■ What is being asked: Write out, word for word, only the lines from the one with "subtotal: 458.88 -> 454.87" to the end of the data below.

■ Saved data entries:
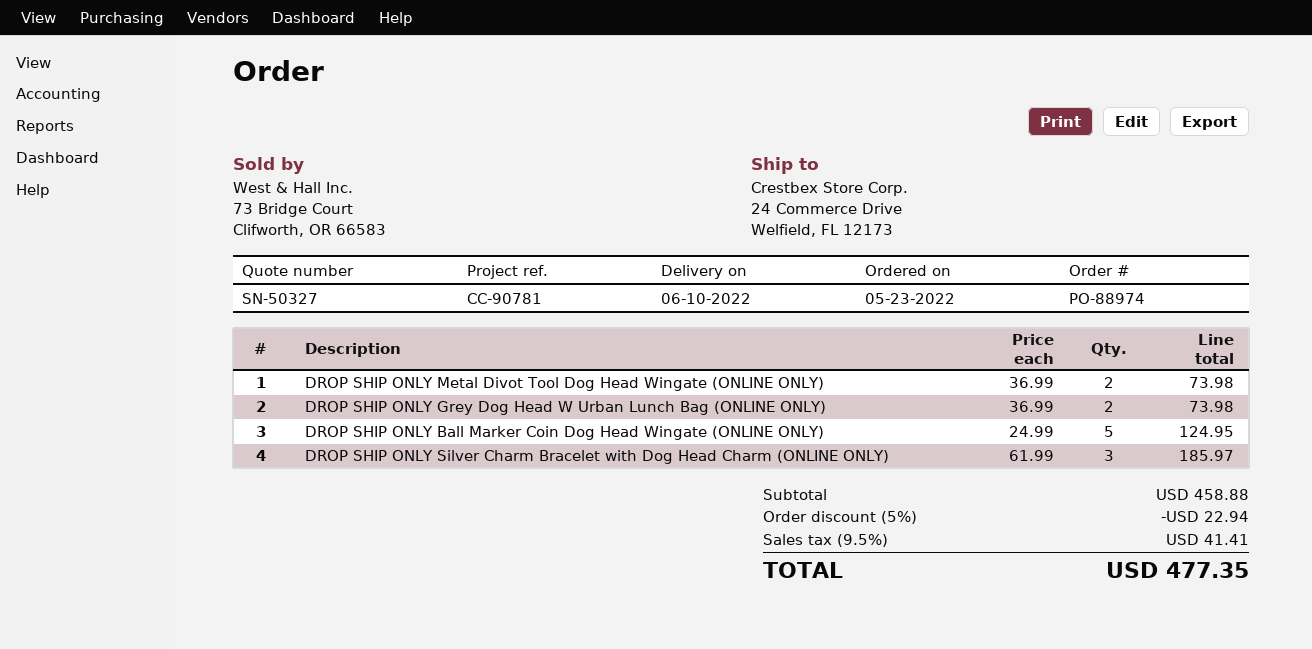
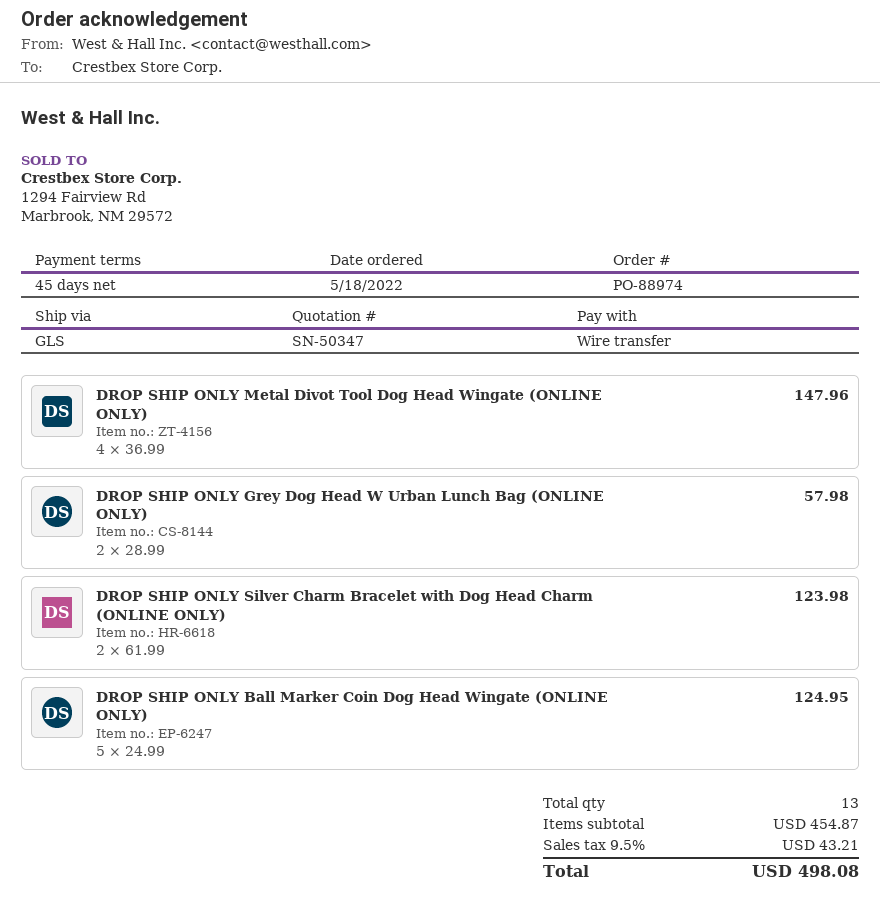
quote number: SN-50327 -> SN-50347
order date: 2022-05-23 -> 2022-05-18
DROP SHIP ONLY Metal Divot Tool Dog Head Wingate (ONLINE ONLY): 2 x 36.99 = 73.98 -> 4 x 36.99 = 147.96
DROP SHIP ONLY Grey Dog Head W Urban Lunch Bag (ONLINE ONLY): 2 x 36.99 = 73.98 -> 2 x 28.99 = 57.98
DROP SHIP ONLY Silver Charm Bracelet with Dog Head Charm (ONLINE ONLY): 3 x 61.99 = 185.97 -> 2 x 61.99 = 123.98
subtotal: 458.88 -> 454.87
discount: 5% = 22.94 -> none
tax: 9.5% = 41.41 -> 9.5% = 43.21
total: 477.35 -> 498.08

■ Final answer:
subtotal: 458.88 -> 454.87
discount: 5% = 22.94 -> none
tax: 9.5% = 41.41 -> 9.5% = 43.21
total: 477.35 -> 498.08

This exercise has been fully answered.